The data
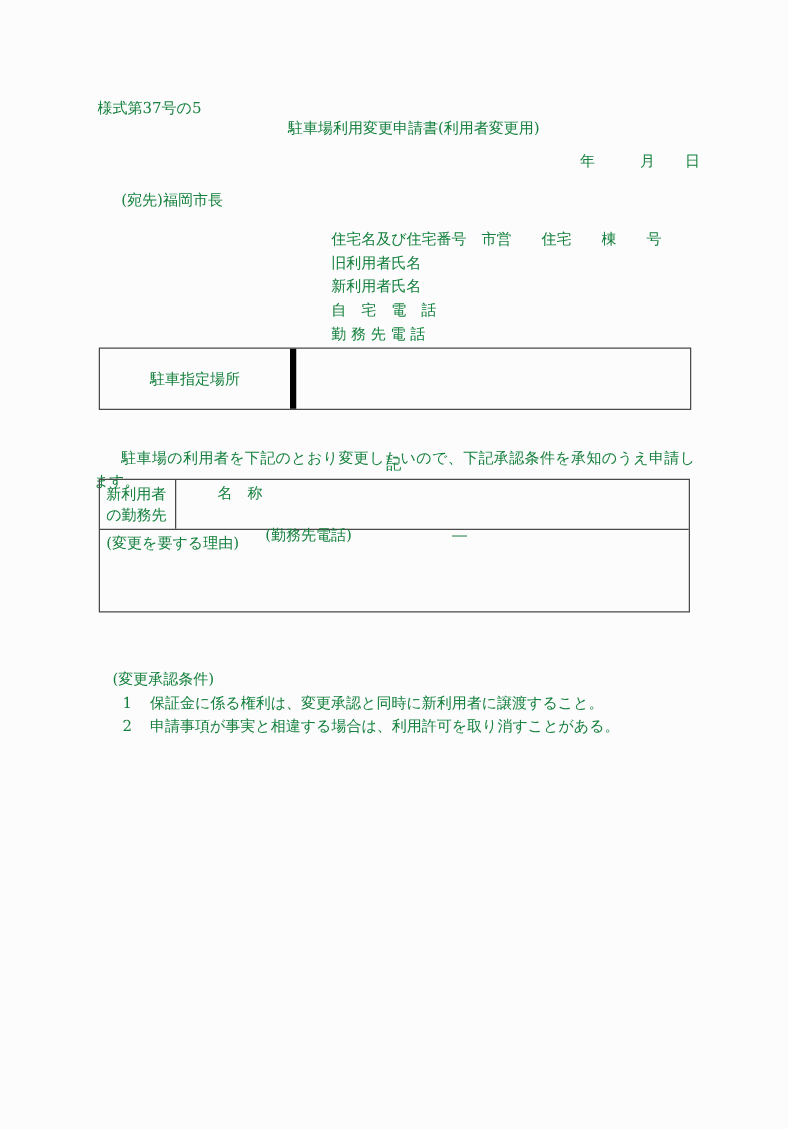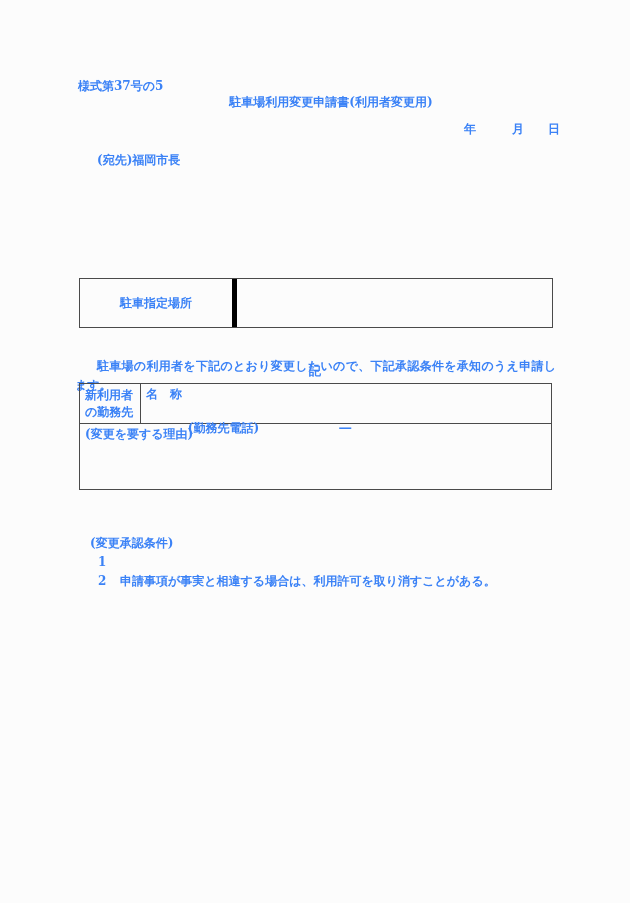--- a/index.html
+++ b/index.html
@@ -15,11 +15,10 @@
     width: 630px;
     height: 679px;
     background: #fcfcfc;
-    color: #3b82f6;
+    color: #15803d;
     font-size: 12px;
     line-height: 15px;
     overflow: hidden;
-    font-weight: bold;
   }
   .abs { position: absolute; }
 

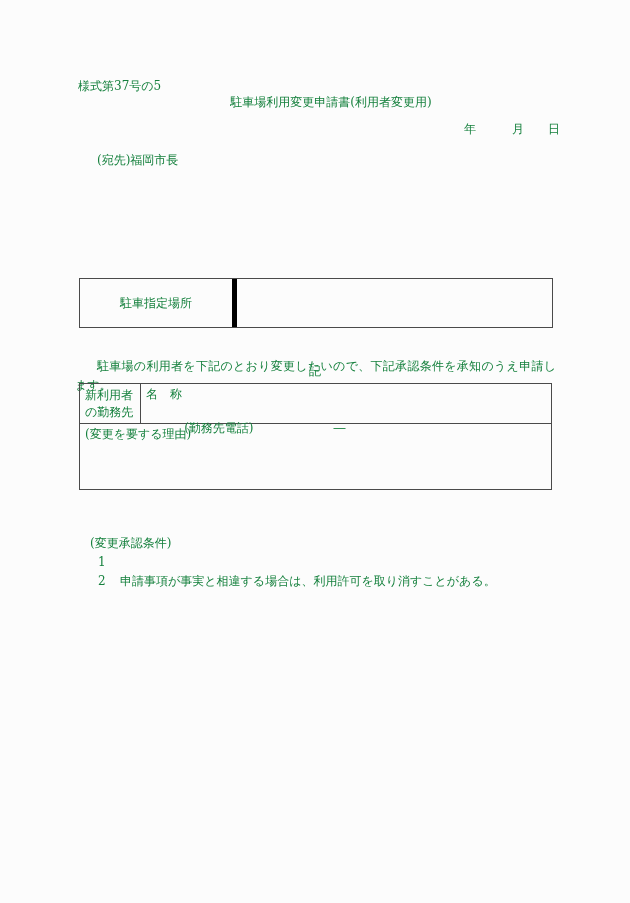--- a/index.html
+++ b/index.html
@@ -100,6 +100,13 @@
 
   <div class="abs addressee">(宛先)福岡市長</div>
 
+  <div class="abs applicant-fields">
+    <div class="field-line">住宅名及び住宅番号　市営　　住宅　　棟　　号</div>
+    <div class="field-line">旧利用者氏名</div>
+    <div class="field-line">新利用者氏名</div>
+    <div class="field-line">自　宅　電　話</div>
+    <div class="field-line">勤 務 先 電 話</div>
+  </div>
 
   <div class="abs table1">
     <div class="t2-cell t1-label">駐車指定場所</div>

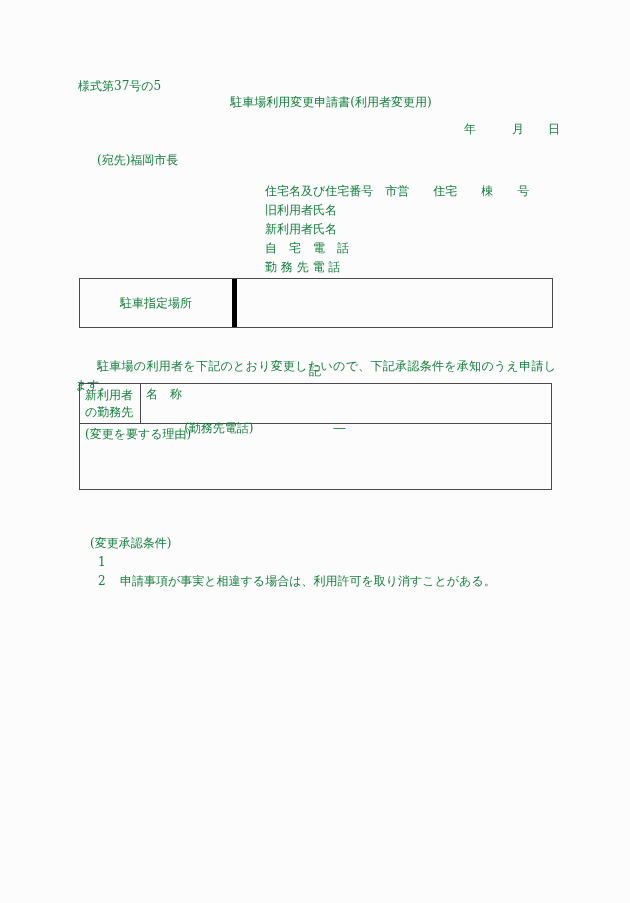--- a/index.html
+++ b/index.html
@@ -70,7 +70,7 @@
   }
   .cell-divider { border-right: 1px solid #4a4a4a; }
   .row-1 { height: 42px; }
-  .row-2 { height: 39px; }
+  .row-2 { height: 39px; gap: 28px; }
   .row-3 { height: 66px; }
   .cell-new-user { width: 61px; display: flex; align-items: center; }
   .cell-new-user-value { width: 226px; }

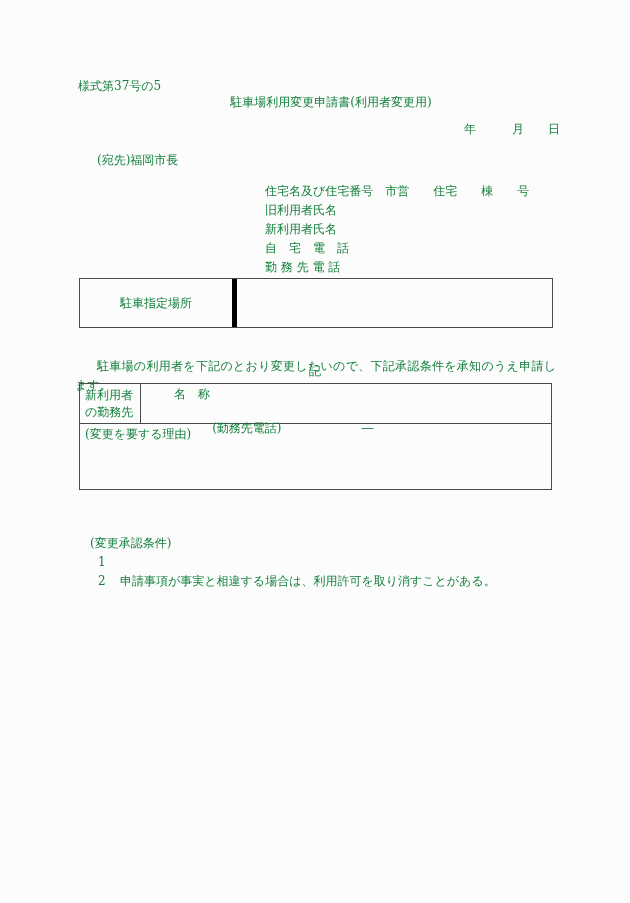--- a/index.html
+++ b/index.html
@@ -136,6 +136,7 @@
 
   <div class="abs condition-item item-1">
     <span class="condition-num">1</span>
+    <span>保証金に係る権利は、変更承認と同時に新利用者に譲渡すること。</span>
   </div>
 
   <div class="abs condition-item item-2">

Work task
Counting the lines of the material that hold the string "width", state the total and nothing besides.

Expected answer
3